The IRS cannot legally accept a compromise based solely on hardship.
Are you an offer candidate? Do not submit an offer if:
• The entire amount you owe can be collected through liquidation of your assets or through a monthly installment plan.
• The IRS can collect more from your assets and/or future income than you are offering.
The IRS will not decide that “something is better than nothing” and accept the offer because you currently have no assets or income.
Suspending Collection.
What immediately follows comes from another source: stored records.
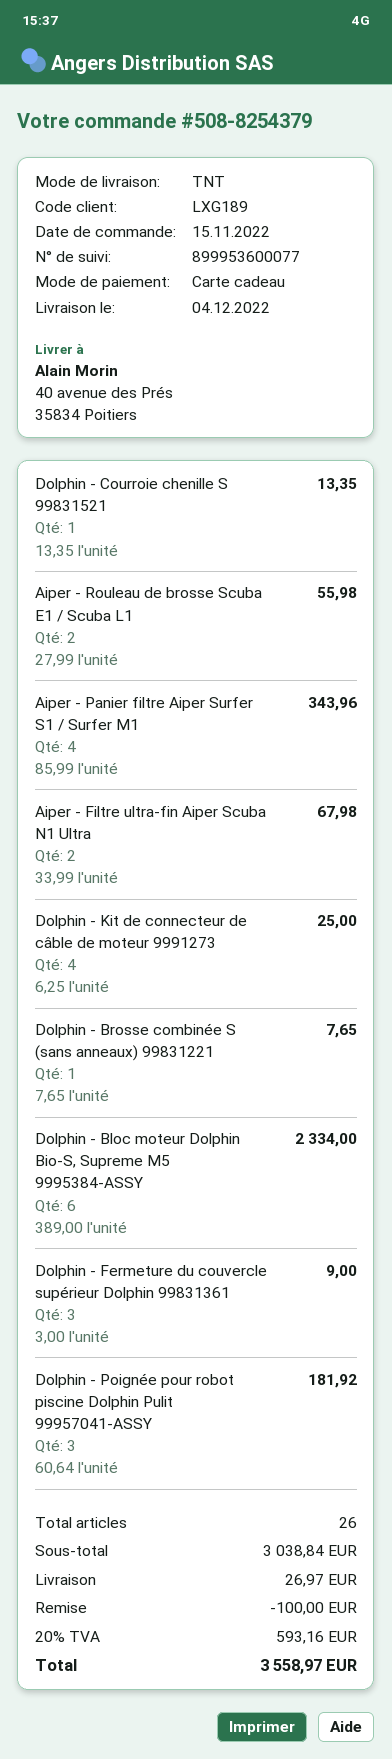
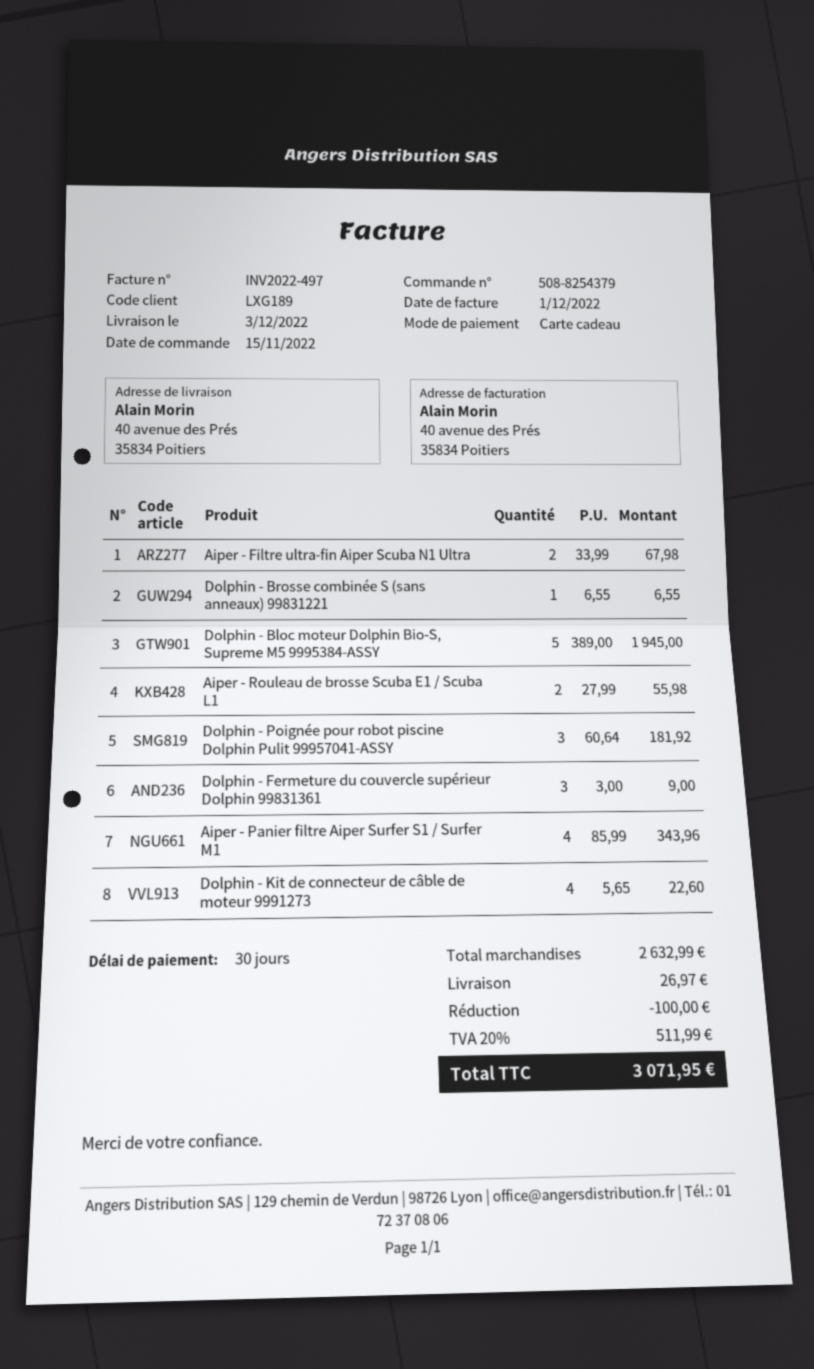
delivery date: 2022-12-04 -> 2022-12-03
Dolphin - Courroie chenille S 99831521: 1 x 13.35 = 13.35 -> none
Dolphin - Kit de connecteur de câble de moteur 9991273: 4 x 6.25 = 25.00 -> 4 x 5.65 = 22.60
Dolphin - Brosse combinée S (sans anneaux) 99831221: 1 x 7.65 = 7.65 -> 1 x 6.55 = 6.55
Dolphin - Bloc moteur Dolphin Bio-S, Supreme M5 9995384-ASSY: 6 x 389.00 = 2334.00 -> 5 x 389.00 = 1945.00
subtotal: 3038.84 -> 2632.99
tax: 20% = 593.16 -> 20% = 511.99
total: 3558.97 -> 3071.95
Submitting an offer does not automatically suspend collection activity.
• If there is an indication that you filed the offer to delay collection of the tax or if delay of collection would interfere with the Service's ability to collect tax, then the IRS will continue collection efforts.
• If you have an installment agreement prior to submitting the offer, you must continue making those payments while the offer is being considered.
You must file Form 433-A (OIC), Collection Information Statement for individuals, and/ or Form 433-B (OIC) for businesses along with Form 656.
• If you do not submit your financial statements or you submit incomplete financial statements, the IRS will return the entire offer package to you. The information you provide must be current and reflect activity within the six months prior to the date you submit the offer. Obviously, the IRS uses this information to evaluate the offer.
• If you owe personal income tax and you are also self employed you must submit both Forms 433-A and 433-B.
• If only one spouse has a liability but both have income, prepare the form using only the liable spouse's income and expense information unless state community property laws allow collection from a non-liable spouse. Where community property
laws do not apply, the IRS will require disclosure of financial information on the non-liable spouse during the investigation.
• Assets or income that is available to you may not be available to the IRS for direct collection action, should be included in the financial statement. Even if the
IRS may not collect directly from the assets, those assets are available to raise funds and those funds should be included in the offer.
How do you compute the offer amount? To calculate an “acceptable offer amount”, the IRS provides worksheets to be used in conjunction with Forms 433-A and/or Form 433-B. For an individual wage earner, the calculation is as follows >>
Your net equity in assets plus your “present and future income.” Your present and future income is defined as your total income less necessary living expenses multiplied by 60.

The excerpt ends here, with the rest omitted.